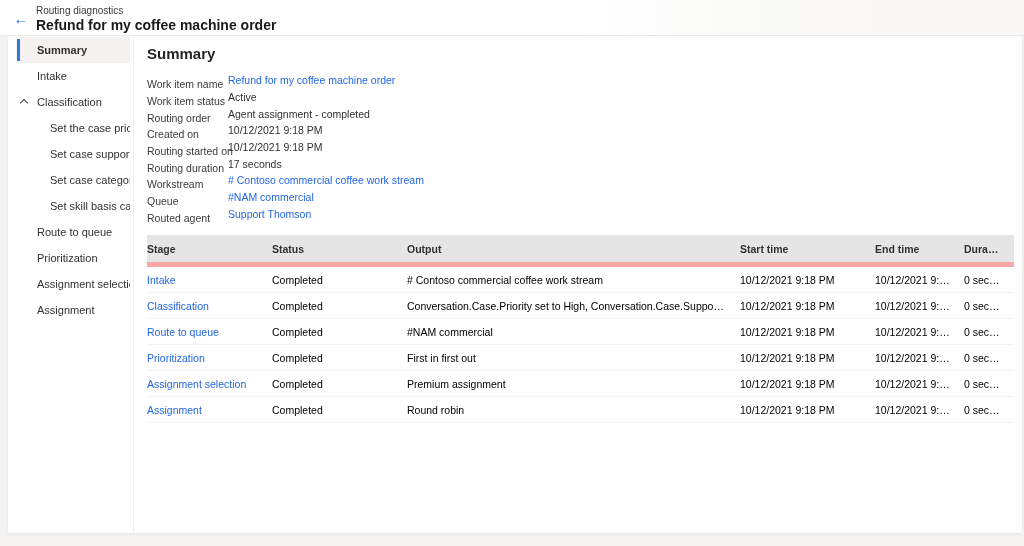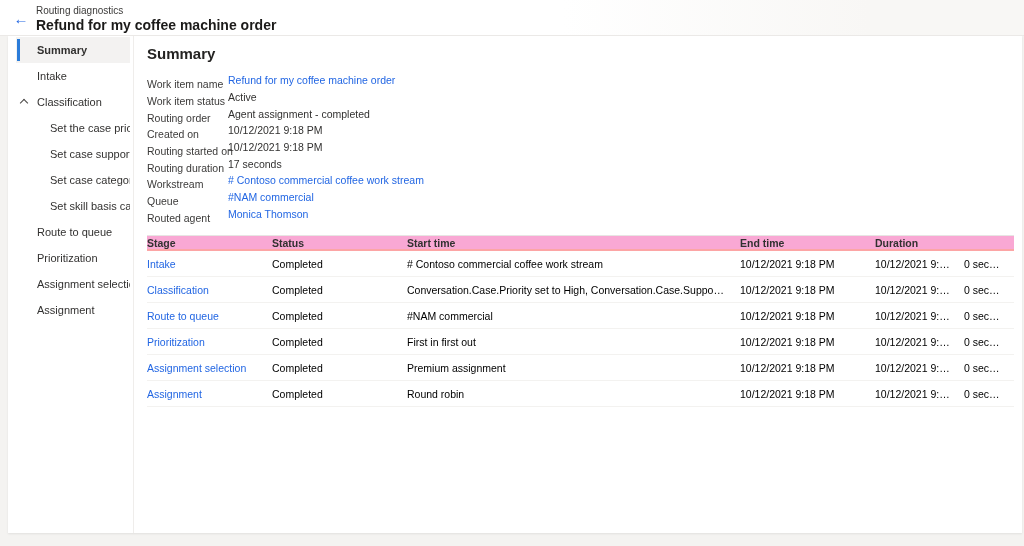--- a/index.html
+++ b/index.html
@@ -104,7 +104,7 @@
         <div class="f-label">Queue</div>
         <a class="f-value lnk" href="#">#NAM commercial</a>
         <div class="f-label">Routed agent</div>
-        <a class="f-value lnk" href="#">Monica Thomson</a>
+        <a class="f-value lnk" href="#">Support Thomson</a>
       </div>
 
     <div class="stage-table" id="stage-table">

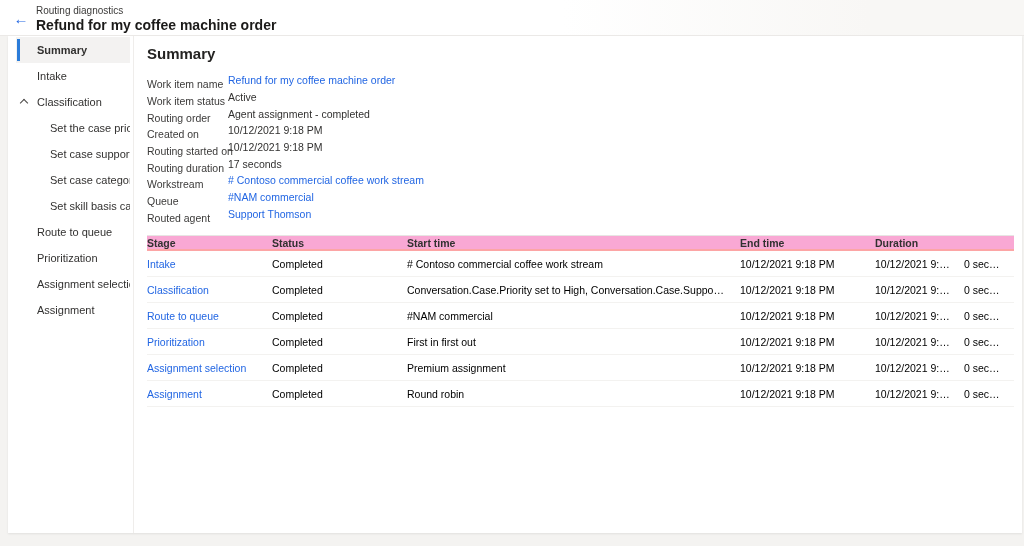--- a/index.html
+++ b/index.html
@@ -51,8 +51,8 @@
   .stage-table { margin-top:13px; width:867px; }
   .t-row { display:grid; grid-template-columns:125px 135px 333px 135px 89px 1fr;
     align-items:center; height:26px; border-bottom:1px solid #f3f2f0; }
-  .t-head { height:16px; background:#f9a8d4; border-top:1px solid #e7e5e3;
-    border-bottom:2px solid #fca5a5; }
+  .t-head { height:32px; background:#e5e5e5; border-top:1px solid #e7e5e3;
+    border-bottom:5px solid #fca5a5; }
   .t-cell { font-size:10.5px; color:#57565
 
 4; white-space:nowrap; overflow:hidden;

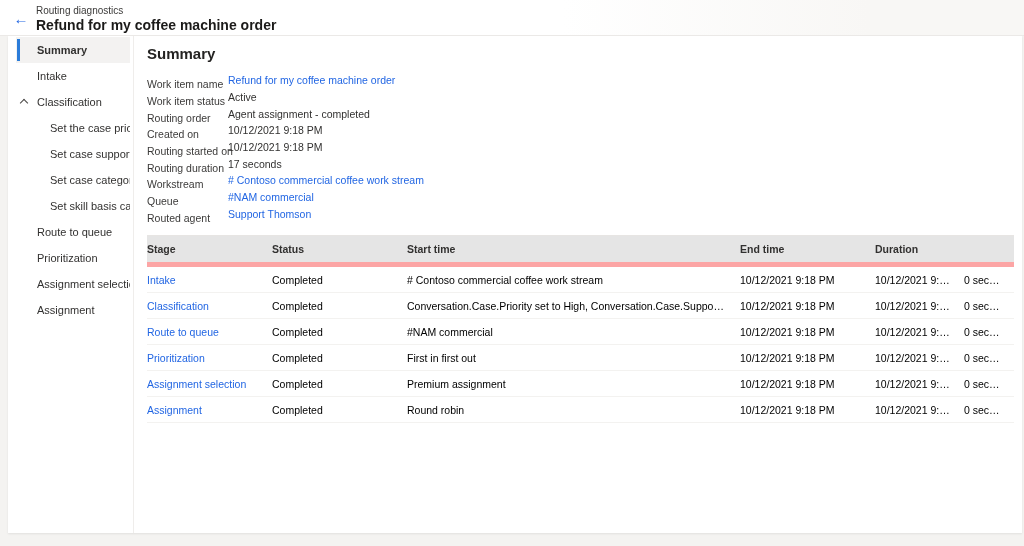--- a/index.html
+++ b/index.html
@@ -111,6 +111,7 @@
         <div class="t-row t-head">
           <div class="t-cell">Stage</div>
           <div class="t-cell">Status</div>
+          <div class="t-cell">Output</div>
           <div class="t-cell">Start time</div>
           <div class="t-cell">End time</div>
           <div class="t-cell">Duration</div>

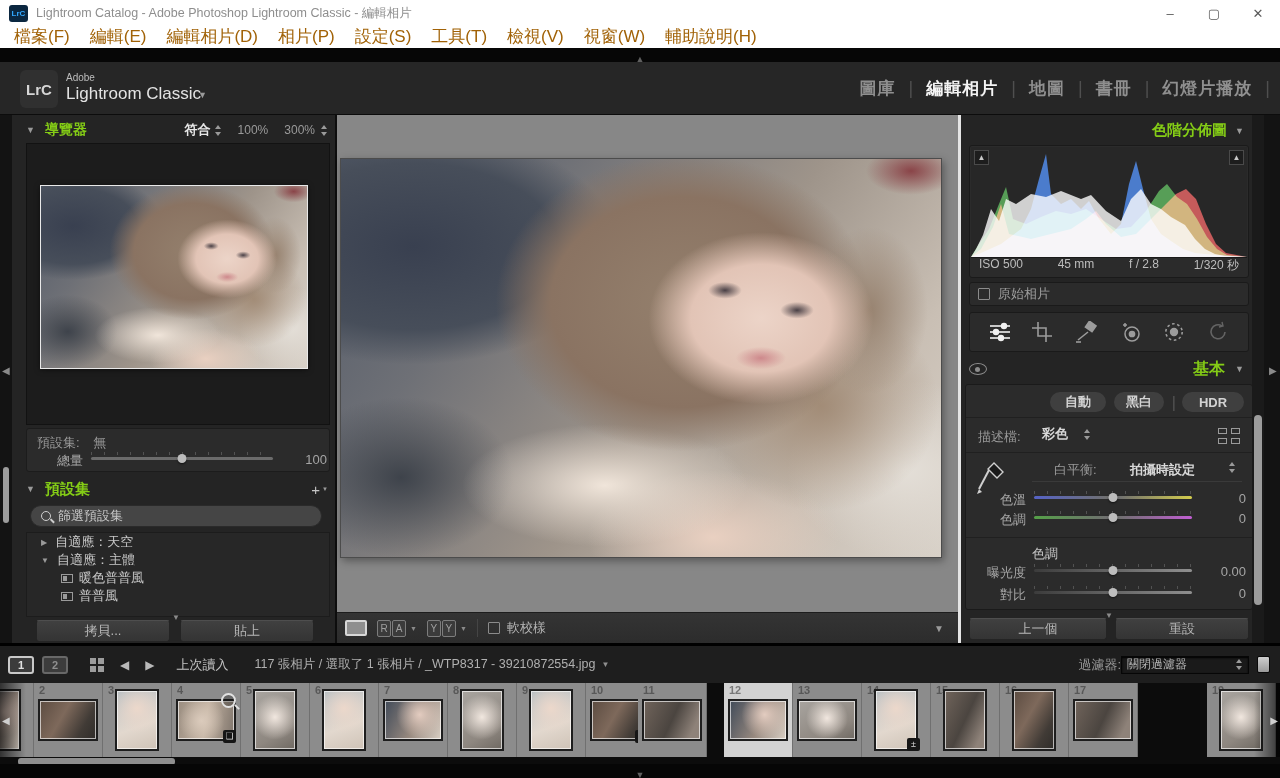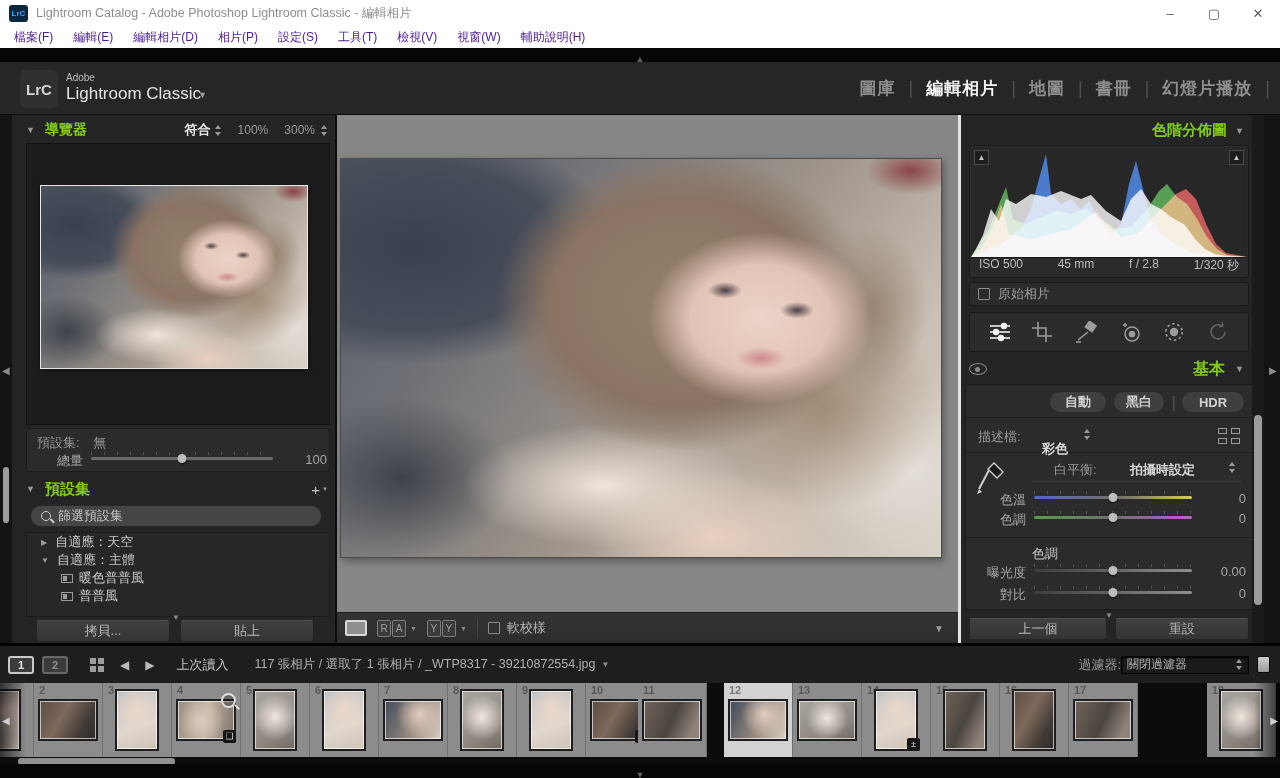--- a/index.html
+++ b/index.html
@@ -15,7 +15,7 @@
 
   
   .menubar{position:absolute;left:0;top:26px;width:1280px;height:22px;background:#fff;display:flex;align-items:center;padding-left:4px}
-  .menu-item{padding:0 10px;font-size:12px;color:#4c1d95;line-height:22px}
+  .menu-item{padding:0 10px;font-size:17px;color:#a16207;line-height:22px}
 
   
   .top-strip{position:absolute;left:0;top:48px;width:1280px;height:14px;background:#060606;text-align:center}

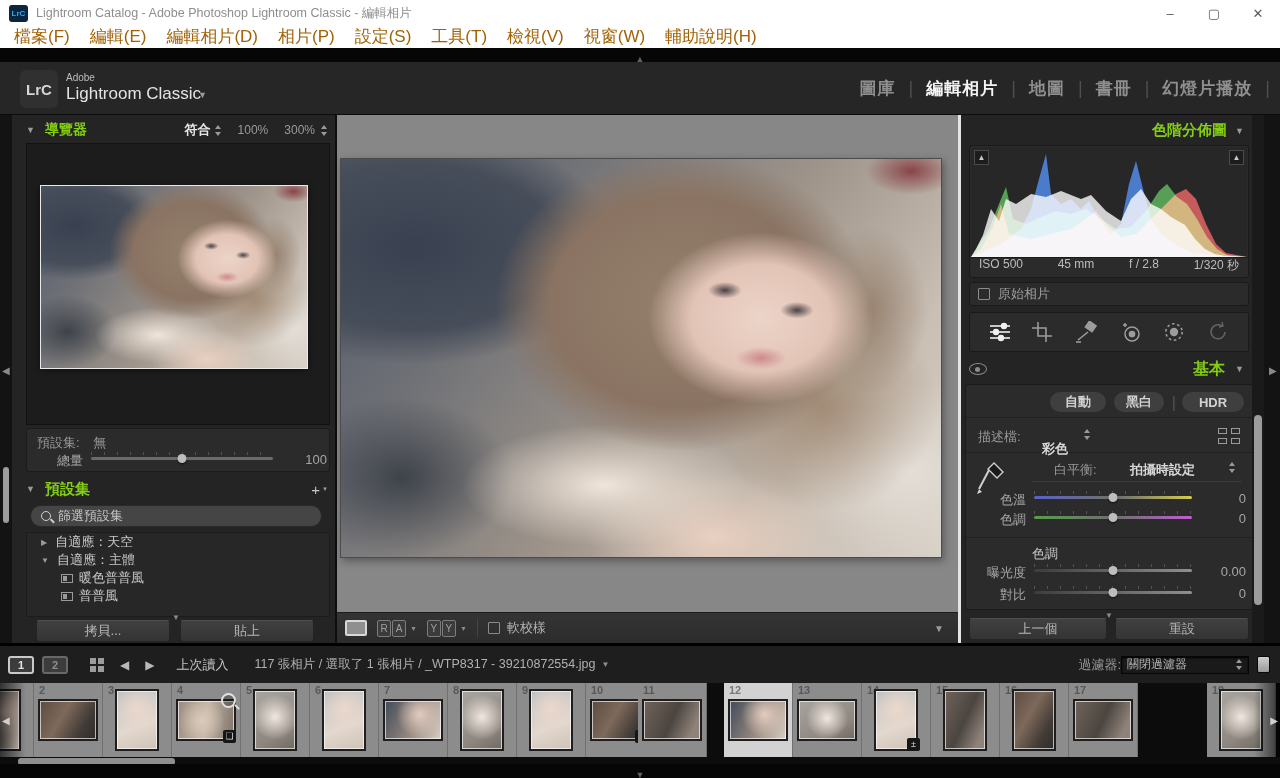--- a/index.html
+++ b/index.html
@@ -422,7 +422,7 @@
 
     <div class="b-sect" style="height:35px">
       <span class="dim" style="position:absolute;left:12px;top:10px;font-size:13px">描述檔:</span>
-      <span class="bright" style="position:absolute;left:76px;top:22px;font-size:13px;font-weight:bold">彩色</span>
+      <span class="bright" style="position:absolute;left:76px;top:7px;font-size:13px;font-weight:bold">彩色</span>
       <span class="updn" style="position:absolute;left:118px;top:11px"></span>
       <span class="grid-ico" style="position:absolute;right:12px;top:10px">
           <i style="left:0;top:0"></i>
____________
→ **Instructions to follow**: Your answer must be an exact repeat of all the records, minus the pictures.

→ **Answer to the problem**:
--- a/index.html
+++ b/index.html
@@ -104,7 +104,7 @@
         <div class="f-label">Queue</div>
         <a class="f-value lnk" href="#">#NAM commercial</a>
         <div class="f-label">Routed agent</div>
-        <a class="f-value lnk" href="#">Monica Thomson</a>
+        <a class="f-value lnk" href="#">Support Thomson</a>
       </div>
 
     <div class="stage-table" id="stage-table">

--- a/index.html
+++ b/index.html
@@ -51,8 +51,8 @@
   .stage-table { margin-top:13px; width:867px; }
   .t-row { display:grid; grid-template-columns:125px 135px 333px 135px 89px 1fr;
     align-items:center; height:26px; border-bottom:1px solid #f3f2f0; }
-  .t-head { height:16px; background:#f9a8d4; border-top:1px solid #e7e5e3;
-    border-bottom:2px solid #fca5a5; }
+  .t-head { height:32px; background:#e5e5e5; border-top:1px solid #e7e5e3;
+    border-bottom:5px solid #fca5a5; }
   .t-cell { font-size:10.5px; color:#57565
 
 4; white-space:nowrap; overflow:hidden;

--- a/index.html
+++ b/index.html
@@ -111,6 +111,7 @@
         <div class="t-row t-head">
           <div class="t-cell">Stage</div>
           <div class="t-cell">Status</div>
+          <div class="t-cell">Output</div>
           <div class="t-cell">Start time</div>
           <div class="t-cell">End time</div>
           <div class="t-cell">Duration</div>

--- a/index.html
+++ b/index.html
@@ -15,7 +15,7 @@
 
   
   .menubar{position:absolute;left:0;top:26px;width:1280px;height:22px;background:#fff;display:flex;align-items:center;padding-left:4px}
-  .menu-item{padding:0 10px;font-size:12px;color:#4c1d95;line-height:22px}
+  .menu-item{padding:0 10px;font-size:17px;color:#a16207;line-height:22px}
 
   
   .top-strip{position:absolute;left:0;top:48px;width:1280px;height:14px;background:#060606;text-align:center}

--- a/index.html
+++ b/index.html
@@ -422,7 +422,7 @@
 
     <div class="b-sect" style="height:35px">
       <span class="dim" style="position:absolute;left:12px;top:10px;font-size:13px">描述檔:</span>
-      <span class="bright" style="position:absolute;left:76px;top:22px;font-size:13px;font-weight:bold">彩色</span>
+      <span class="bright" style="position:absolute;left:76px;top:7px;font-size:13px;font-weight:bold">彩色</span>
       <span class="updn" style="position:absolute;left:118px;top:11px"></span>
       <span class="grid-ico" style="position:absolute;right:12px;top:10px">
           <i style="left:0;top:0"></i>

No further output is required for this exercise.